As this year marks the 20th anniversary of Mathew Knowles’ Music World Entertainment, the industry titan is showing no signs of halting the label’s track record of success. In recent weeks, Beyonce's dad premiered his international reality television show, “Breaking From Above,” in America as part of a joint venture with MTV International. The series, which initially aired last November in 160 countries, follows Knowles’ latest girl group, From Above, as they navigate the mogul's artist development program.
During a recent interview with The Huffington Post, the Fisk University graduate and former Xerox executive opened up on his latest foray into unscripted television, and offered some details on the release of two new Destiny’s Child albums and his love for his grandchildren, Juelz and Blue Ivy.
Congratulations on the recent U.S. premiere of “Breaking From Above.” Are you planning on shooting additional episodes of the show?
Yes, we’re absolutely thinking about doing that. We’re in the discussion phase right now. This is all a part of a joint venture with MTV International and so Teen Nick falls within their Viacom system. And it’s the older demo for the channel [13 to 21], with a sweet spot around 18, 19-year-olds. Which is also the sweet spot from my girl group, From Above.
Where do you envision From Above in terms of making an impact on today’s music scene?
We have to look at more creative ways to rolling out albums. And we’re still in discussions with having that strategic partner that we need. It’s my belief that you can’t put out albums today just in a vacuum without having a strategic partner. And that was the reason why we were so successful with Destiny’s Child and Beyonce, because we always had L'Oreal, Walmart, clothing lines, etc. etc.
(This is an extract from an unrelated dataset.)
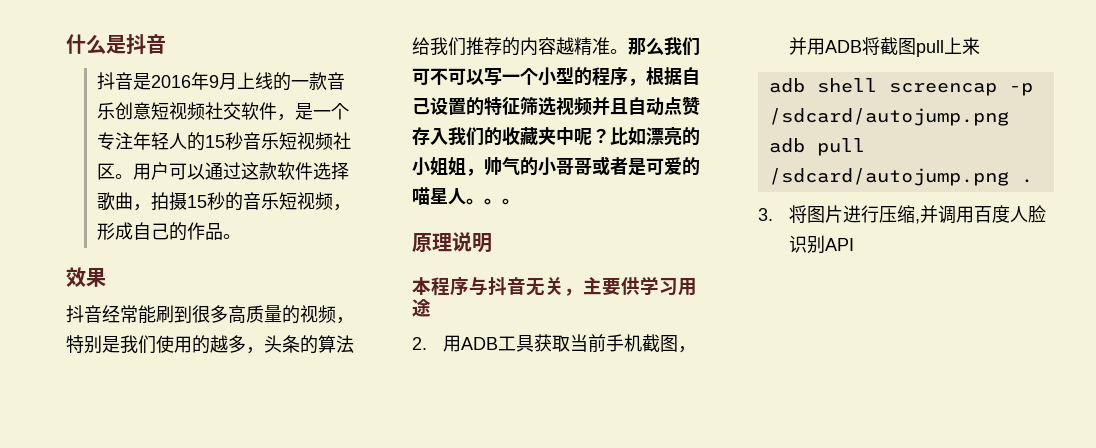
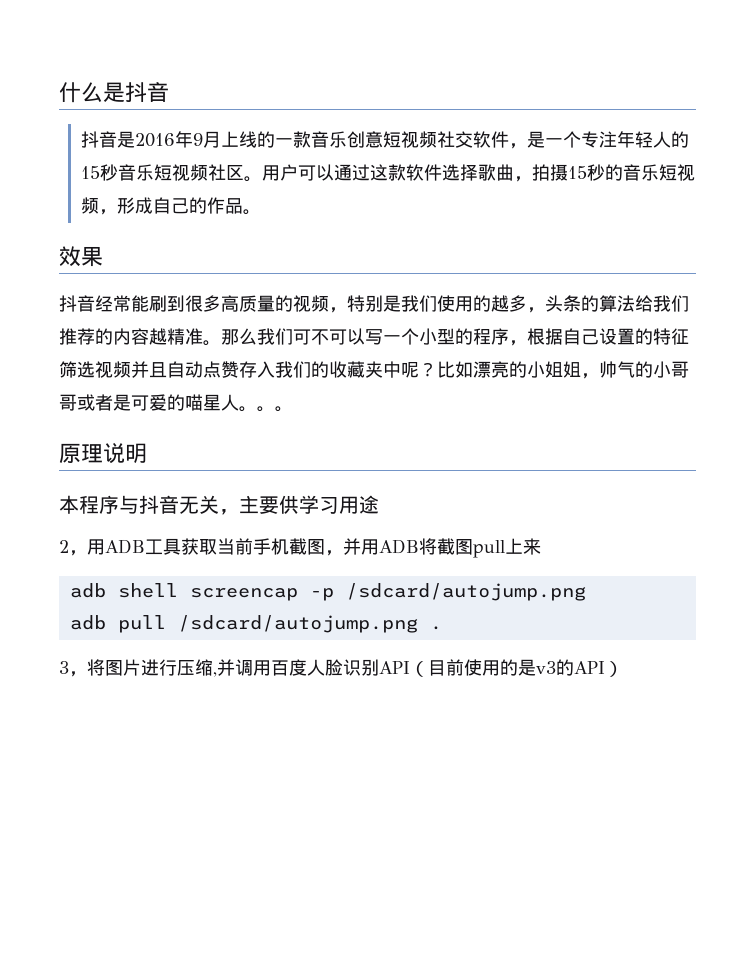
[412,337,427,350] 2. -> [59,540,87,556] 2，
[758,208,773,221] 3. -> [59,661,87,677] 3，
(855, 244) none -> [410,659,623,677] （目前使用的是v3的API）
So we’re still a work in progress with From Above.
Is this your first experience working on a reality show?
This is actually my second. I did my first one about six years ago with Channel 4 over in the U.K., which is one of their larger networks. However, this is the first show that I’m the creator of. And we’re looking to do more of that in the future, because TV is the new radio for music.
What are your thoughts on so many record executives, such as yourself, transitioning over into unscripted television?
I think they offer a lot of knowledge, and so I think that they’re the right people for those roles that they’re playing. Maybe I’ll get a call one day for “American Idol” [Laughs].
This year also marks the 20th anniversary of Music World. What are your plans to ensure that you’ll be successful for years to come?
We have to be realistic. At Music World we got to shift our direction and certainly stay in music. We’ve grown our Music World Gospel to the fifth largest Gospel label in America. But again, even for the label, we got to partner up. It’s similar to what’s happening in corporate America back in the ’80s. You saw a lot of mergers and acquisitions. We have to be smart in who we can partner with to do it better. We still have our joint venture with Sony and in November we’re putting out two Destiny’s Child catalog records with new material. So we’re going to start doing strategic things like that.
New material meaning previously unreleased tracks?
It’s all released material with some previously unreleased material.
Will there be a Destiny’s Child reunion tour to complement the two projects?
Not on the first release. It takes a year of planning to do these tours, but first it starts with the artist wanting to do it. And I think the ladies are still working happily in their solo careers. And I hope in the next five years that there is a reunion tour. I think it would be incredible. The hardest thing would be choosing which songs they’re going to do, because we would want to mix it up with solo hits and Destiny’s Child hits. We would have to throw away some number ones from off the set list [Laughs].
Destiny’s Child is one of the eight girl groups that you’ve managed in your career. In your opinion, what does it take to put together a successful girl group?
Unfortunately they all weren’t successful, I wish I could say that [Laughs]. But I think with girl groups it’s all about the relationships that the members have with each other. It really boils down to that. And then the second thing is each member accepting what their role in the group is. Followed by great songs, work ethics and talents.
Can fans expect a Trin-i-tee 5:7 album in the near future?
Yes, they have a new album that’s coming out in the September-October timeframe. With that album will be a major announcement.
Speaking on maintaining a great relationship with artists, do you have any advice for parents who are trying to break their children into the entertainment industry at a young age?
Well first, you have to start young to really be the best at anything. But the one piece of advice that I have for any parent is to make sure that it’s your child’s dream and not yours.
Earlier this year your granddaughter, Blue Ivy, was born. How does it feel to have your first granddaughter in the family?
Blue Ivy is a special gift, so nothing but love. The same goes to Juelz, my grandson. So I’m a proud grandpapa.